● Dataset excerpts
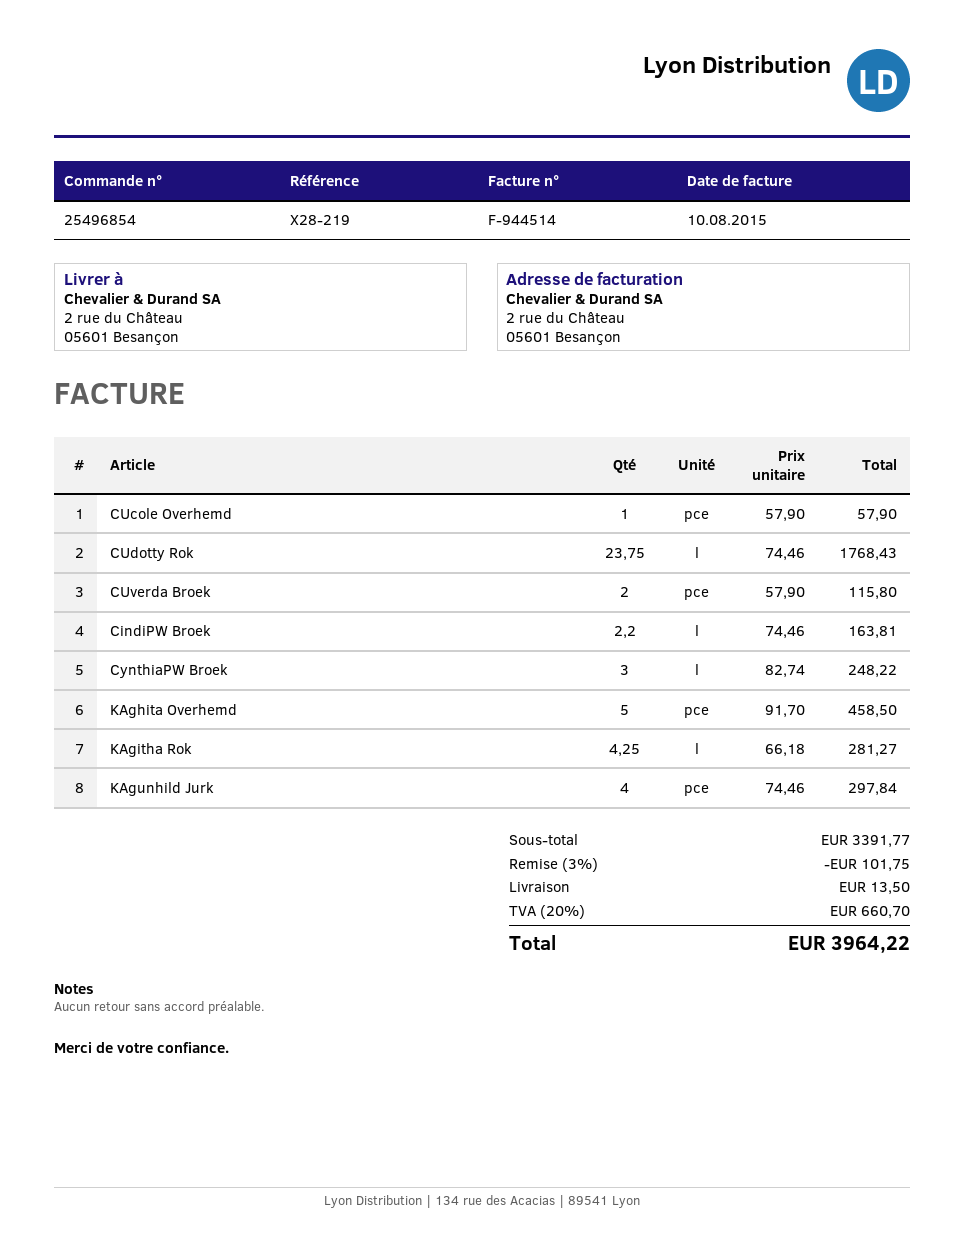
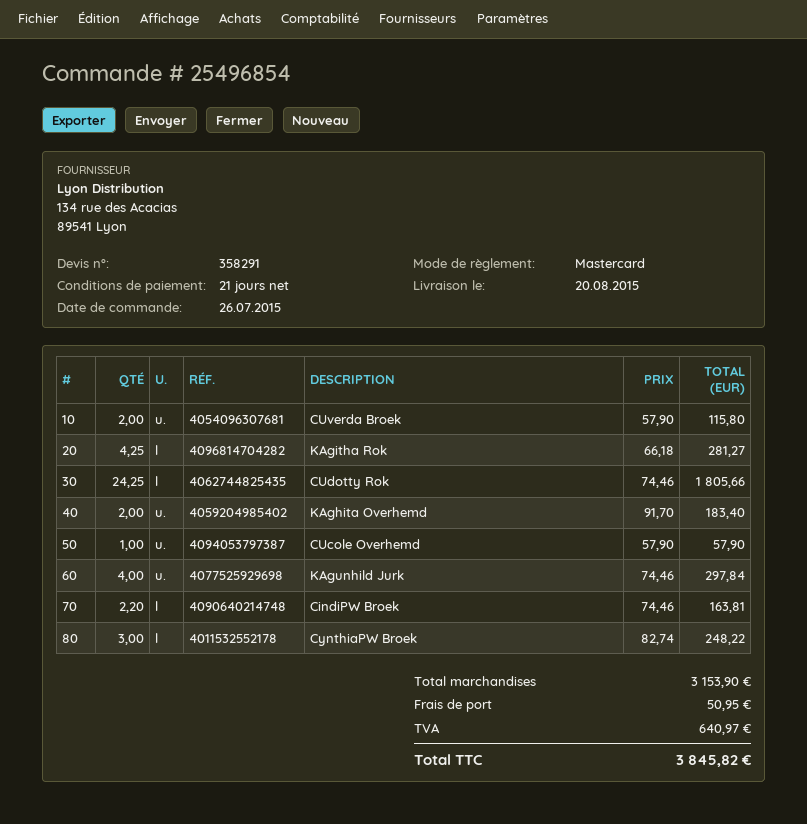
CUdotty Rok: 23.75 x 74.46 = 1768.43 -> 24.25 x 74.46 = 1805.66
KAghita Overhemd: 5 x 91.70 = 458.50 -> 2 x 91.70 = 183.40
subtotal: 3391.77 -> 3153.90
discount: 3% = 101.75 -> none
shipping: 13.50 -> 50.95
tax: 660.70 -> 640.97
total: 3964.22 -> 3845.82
==
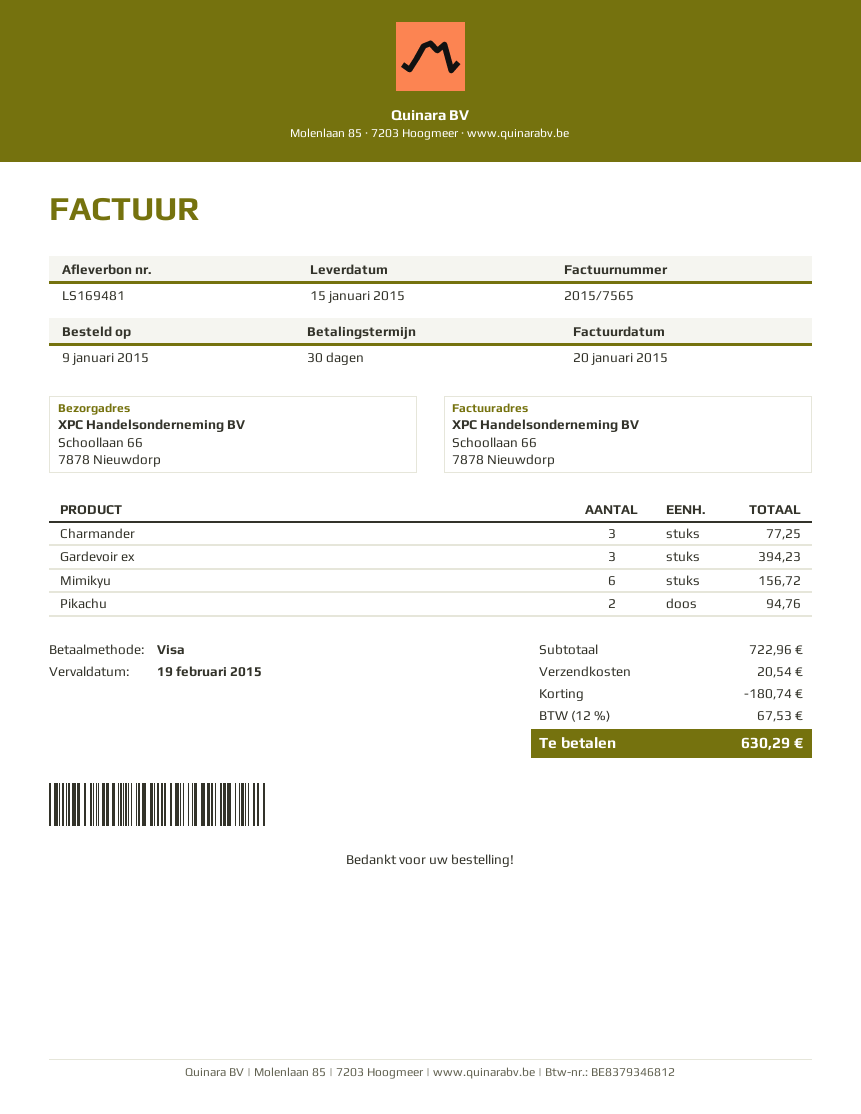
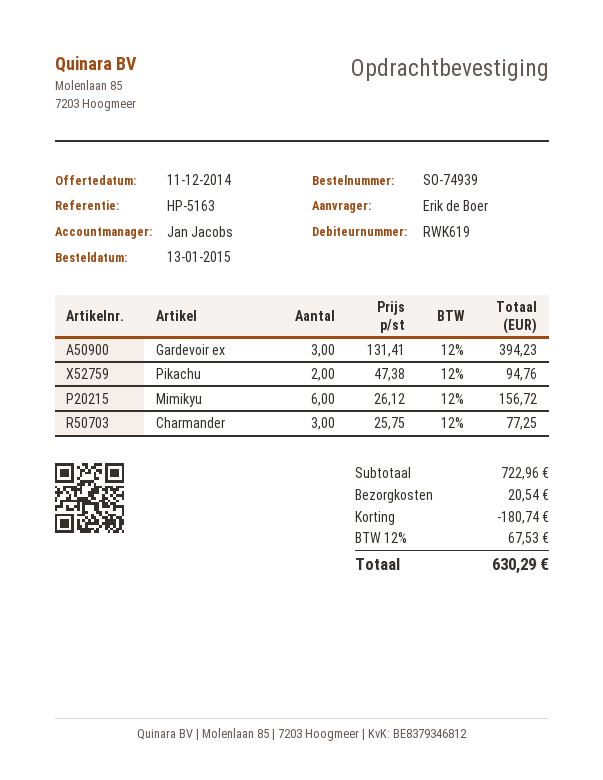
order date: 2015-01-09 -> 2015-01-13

● What you have to do
Print exactly the lines of the listing above starting at the line containing "discount: 3% = 101.75 -> none" and ending at the line containing "total: 3964.22 -> 3845.82", both included.

● Solution for this task
discount: 3% = 101.75 -> none
shipping: 13.50 -> 50.95
tax: 660.70 -> 640.97
total: 3964.22 -> 3845.82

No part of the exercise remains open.